Poem of the Month

December 2020

In my ancestry I've discovered two strong women, with qualities and endeavours well worth emulating. One was my maternal great-grandmother Emilie Sengstock (nee Ziebel), who came to Australia from Germany in 1873. My poem about her can be read here Emilie Sengstock (nee Ziebel). The other lady is my paternal great-great-grandmother Christina Stokan (nee Louttit) who was born in 1797. She lived her life on Scotland's Orkney Isles. Interestingly, she died in 1873, the same year that young Emilie arrived in Australia. Christina's great-grandson and Emilie's granddaughter became my mother and father.


© Shelley Hansen 2020

They ask, "Who do you think you are?" So famous people try
to trace their long-lost relatives, to find a reason why
the traits they see within themselves have passed down through the years -
uncovering within their search, lives filled with joys and tears.

And so I thought I'd shake the spreading branches of my tree
to find the men and women who were part of shaping me.
Of course, I found some blokes through whom a streak of mischief ran,
but also, sterling women like my father's great-great-gran.

Christina, born in Georgian times on Scotland's Orkney Isles,
lived through the nineteenth century, along with all its trials.
By 1821 this single girl had learned a trade
and listed as "straw plaiter", found the means to get things made.
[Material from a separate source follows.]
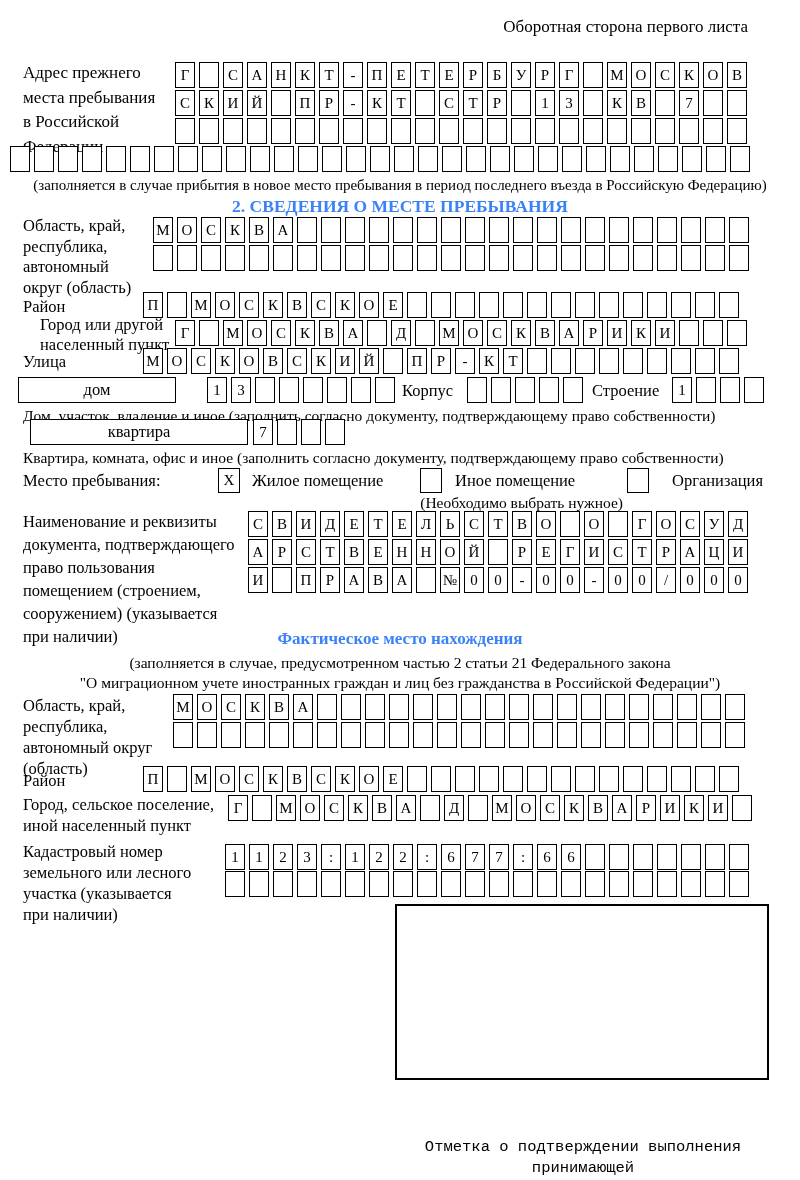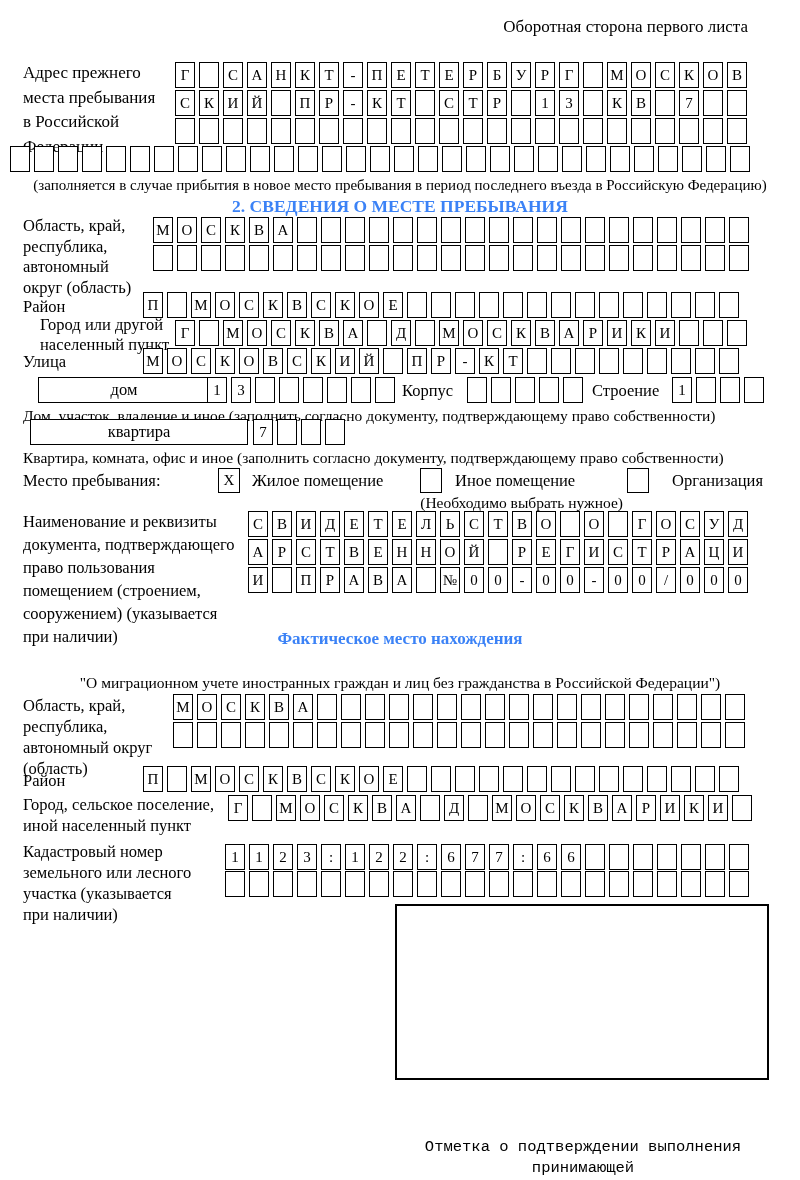"дом" div.fieldbox { left: 38px -> 18px; width: 172px -> 158px }
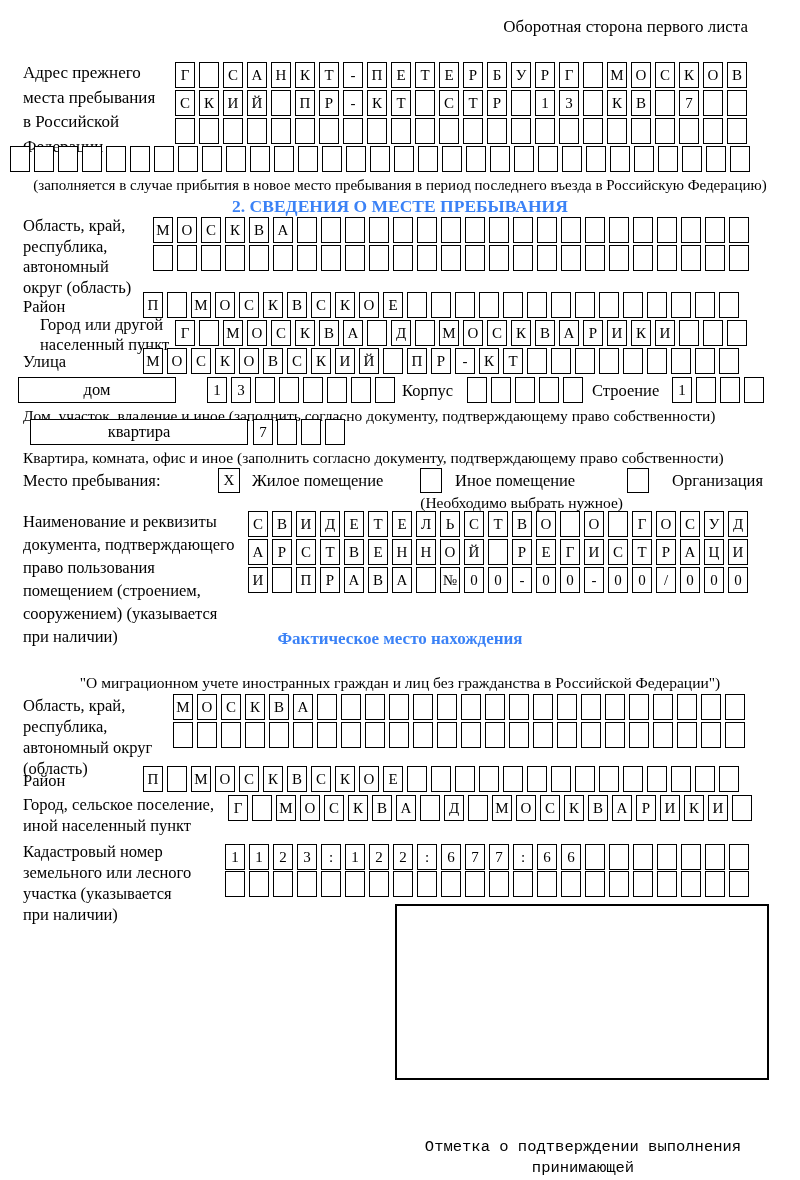"(заполняется в случае, предусмотренном" div.cap { html: none -> <div>(заполняется в случае, предусмотренном частью 2 статьи 21 Федерального закона</div> }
She wed her sweetheart William - she was thirty years of age -
and in the field of business, turned an enterprising page,
for William was a cobbler, making sturdy shoes and fine,
and good results come often when two willing hearts combine.

The couple had four children, with a son named for his Dad,
but then an early passing left Christina grieved and sad,
for William died at forty-six - their youngest child just eight.
Christina faced a future that was bleak to contemplate.

But she, a born survivor, gathered threads and carried on.
She kept the business running, though her guiding hand was gone.
Now listed as "shoe binder", with another skill she'd learned -
residing in Stromness and trading with respect she'd earned.

Young Will grew up and married. Soon a babe was on the way,
yet at this crucial point he made his mind up not to stay,
but take his young and pregnant wife aboard a sailing ship
and make his way to Queensland. It would be a one-way trip.

They settled down in Ipswich where they worked to build a life,
and that's where Will is buried. So this Scotsman and his wife
began an Aussie dynasty that spread across this land
as sons and daughters married, and they watched their clan expand.

But what about Christina? She lived on till she was old
with stoic resignation as her children left the fold.
I'd like to think that though she missed her son with saddened heart,
he travelled with her blessing as he forged a brand new start.

I hope that her resilience has been passed down to me,
that I will face with fortitude events I've yet to see.
But when it comes to loving shoes - there's just one thing to say -
I have to buy another pair ... it's in my DNA!!